Growler uttered one agonized cry, and stretched out dead. This was enough for the rest of the pack, all of whom stuck their tails between their legs and ran for their respective masters.

Hearing the cries of men near at hand, Black Bruin slunk out of the thicket and off into the deep woods, but not soon enough to escape a fusillade of buckshot which whizzed about him as he ran, a few of them biting deep into his flesh.

But he was soon lost to sight, and as the pack would not follow, now that Growler was no more, the hunt was finally abandoned for that day.

The next day a bulldog and a bull terrier were procured to take the place of Growler, and the hunt was resumed. But being made wary by this experience, Black Bruin "laid low" and they could not start him.

Each morning for three days they scoured the country, beating the woods and loosing the hounds at all points where the bear had been recently seen, but without success.

The fourth morning a farmer came to town in great haste. The bear had killed a calf the night before and he had discovered the partly eaten carcass buried in the woods near by. Here was the bait that would lure the thief into their hands.

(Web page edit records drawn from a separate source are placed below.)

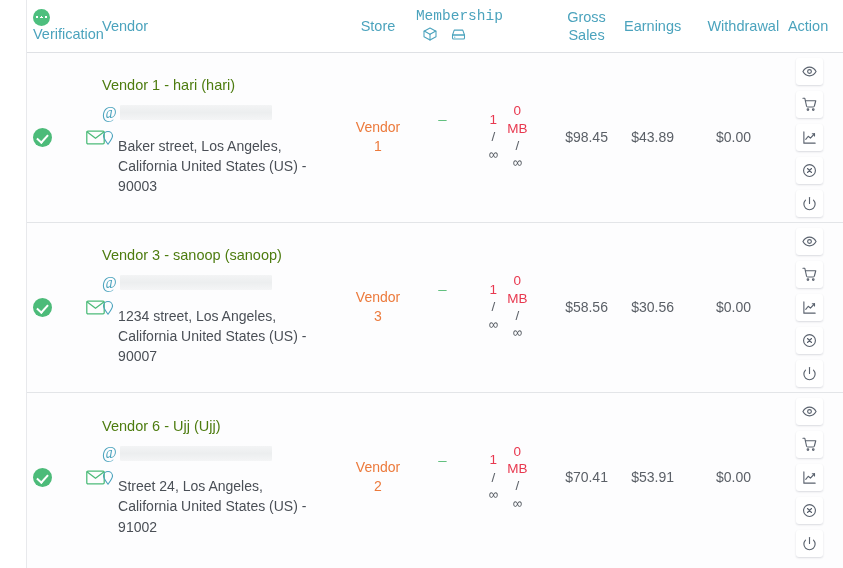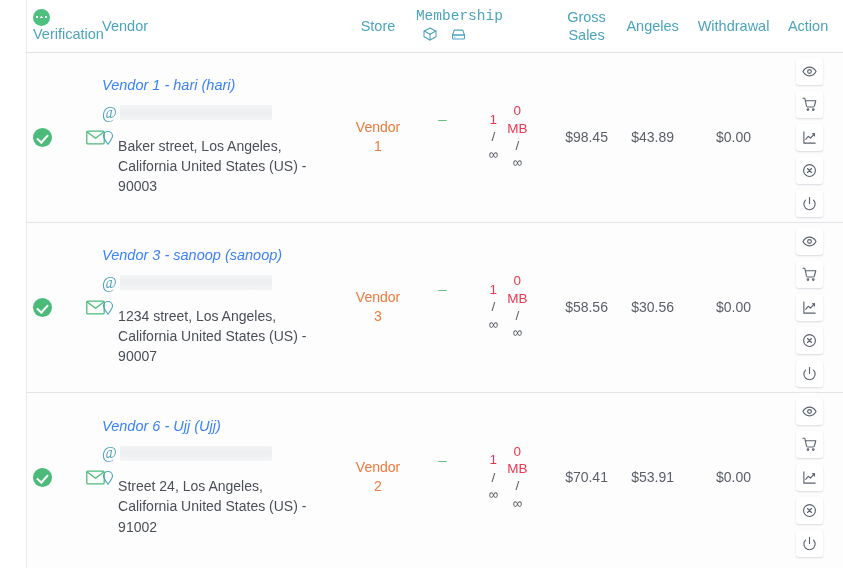"Angeles" span.hd-inline { text: Angeles -> Earnings }
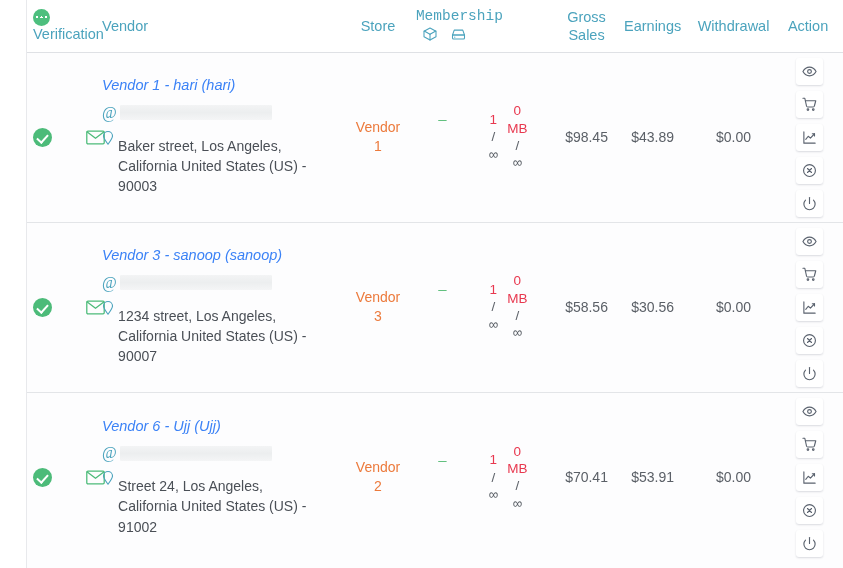"Withdrawal" th.h-with { text-align: center -> right }
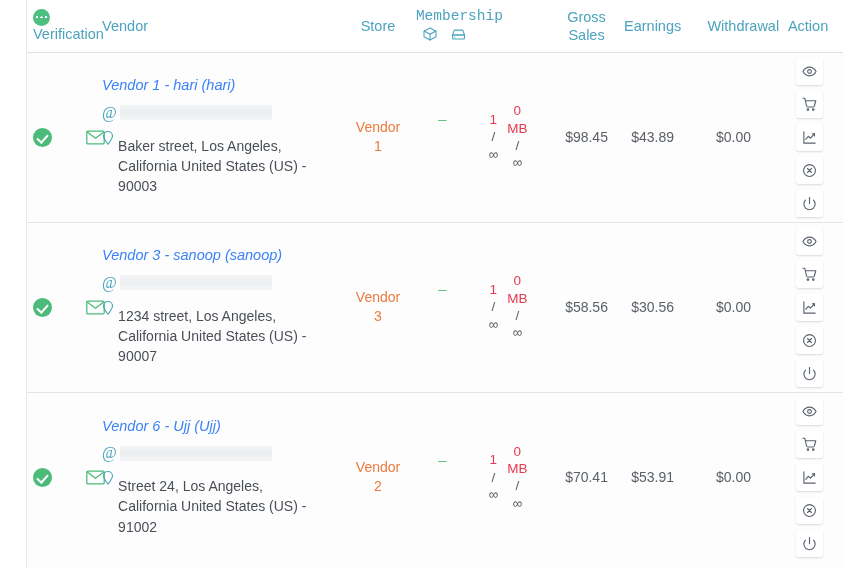"Vendor 1 - hari (hari)" .vendor-name { color: #3b82f6 -> #4d7c0f; font-style: italic -> none }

So hunters and hounds went at once to the carcass, where a rather fresh trail was found. Half an hour's pursuit again routed out the bear. Once he took to the open, and the young hunter from the city with the Winchester sent a bullet through his paw, laming him considerably. This would never do, so he doubled back to the woods.

He did not fear this yelping, baying pack as he did the men that were also following him. He now knew that the thunder and lightning that they carried could bite and sting as nothing else could.

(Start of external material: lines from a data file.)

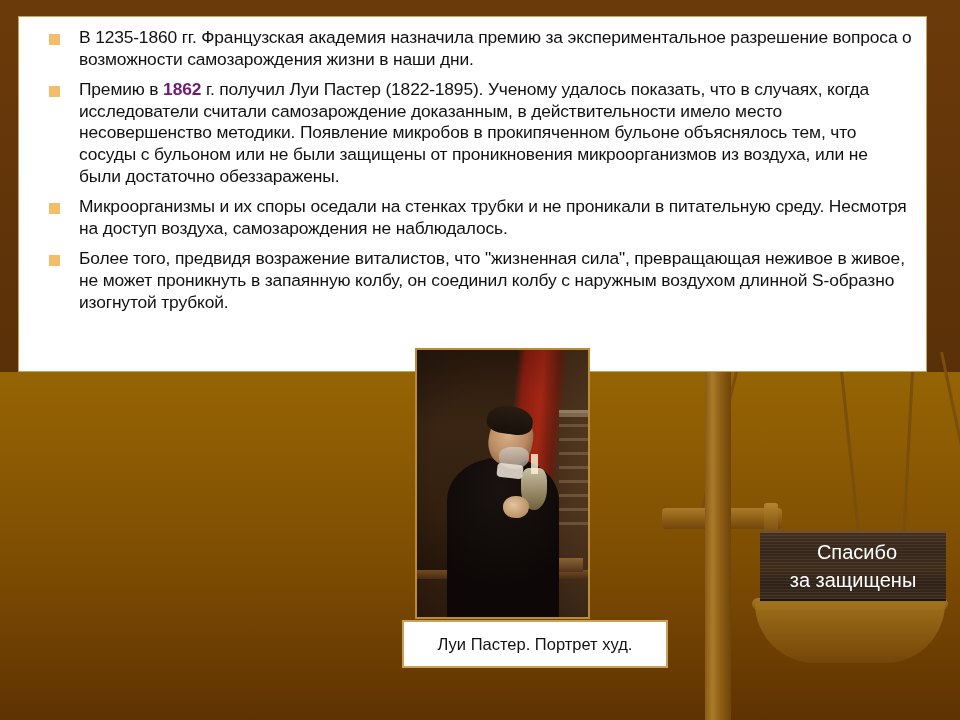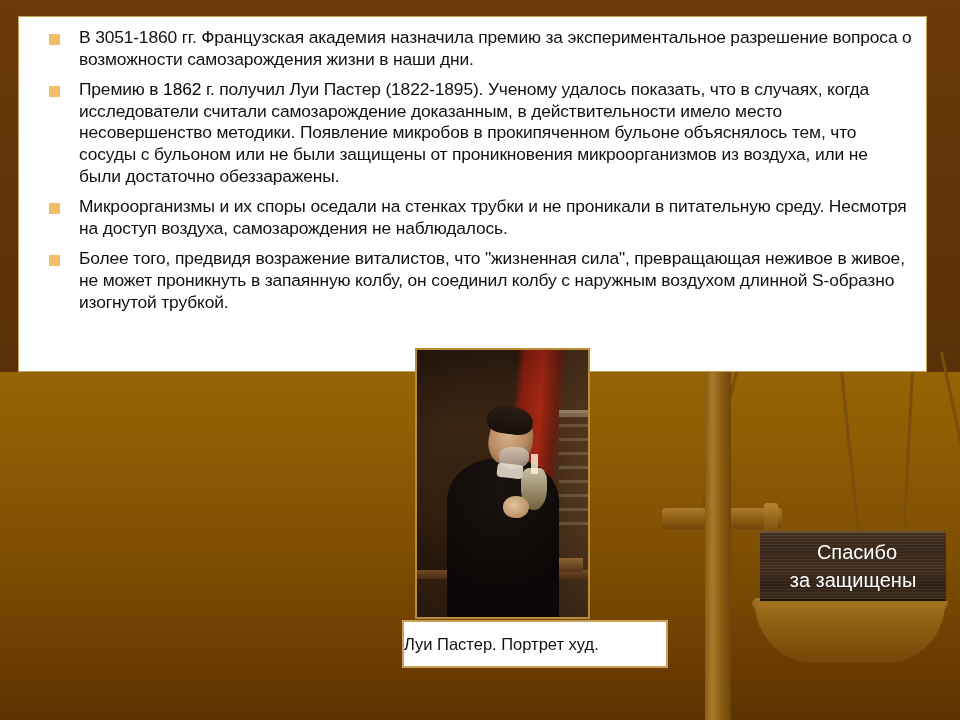"В 3051-1860 гг." span { text: 3051-1860 -> 1235-1860 }
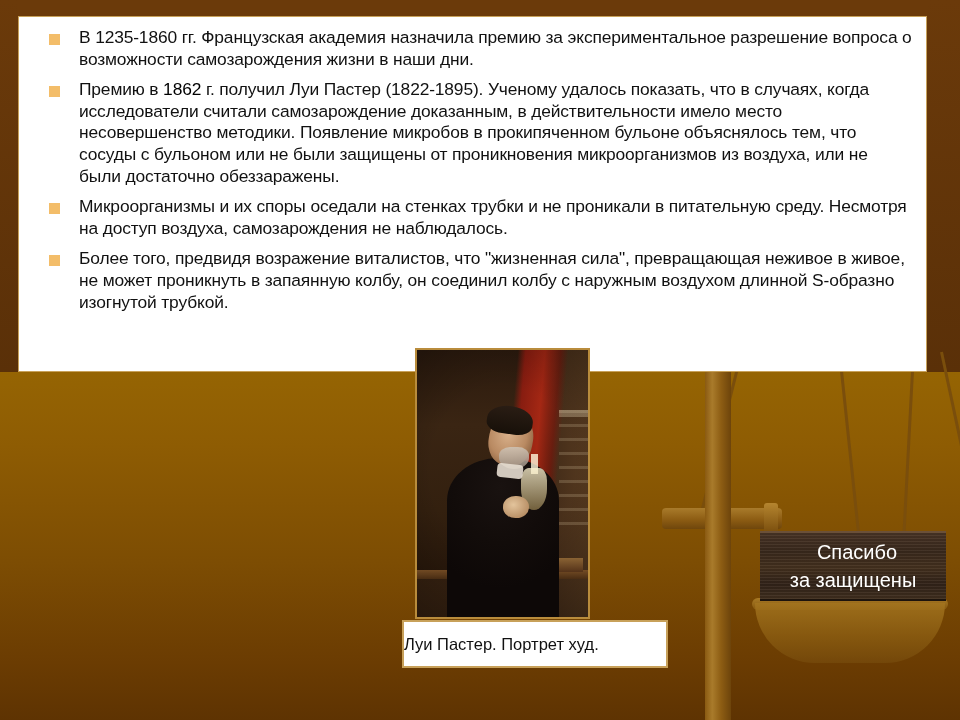"1862" .hl-1862 { color: #000000 -> #701a75; font-weight: normal -> bold }
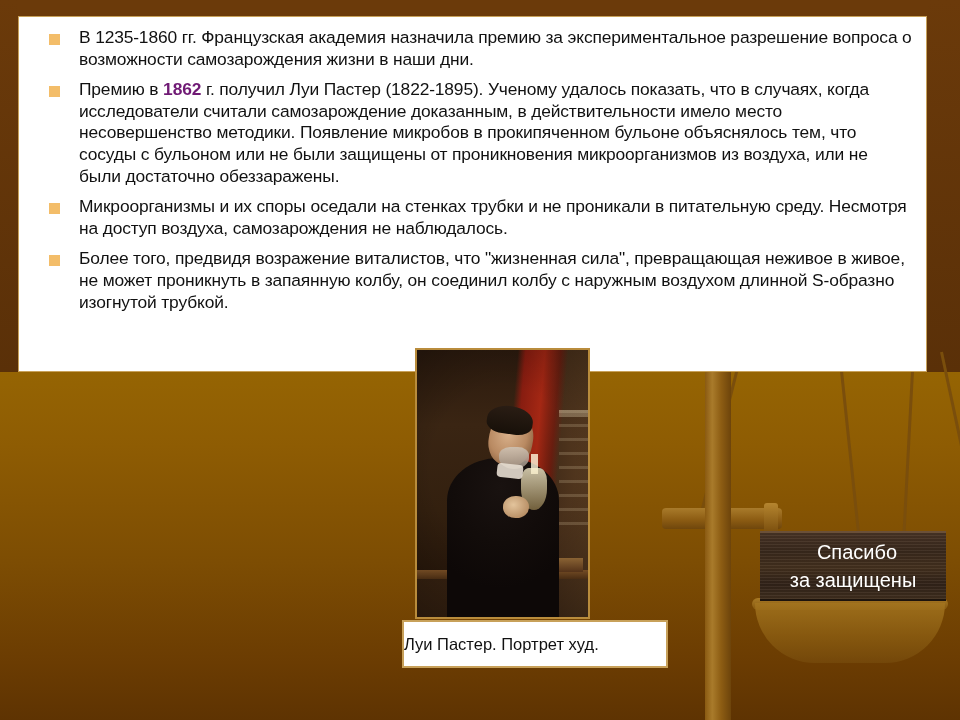"Луи Пастер. Портрет худ." #caption-box { justify-content: flex-start -> center }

For half an hour Black Bruin ran hither and thither, doubling in and out. Finally he remembered his tree-climbing habit and in an evil moment clambered up a tall spruce. In five minutes' time after he scratched up the tree, men and dogs had surrounded his foolish refuge, and his fate seemed sealed.

The last of the party to arrive was the young man with the Winchester, for whom all had been waiting. One shot from him would end the hunt.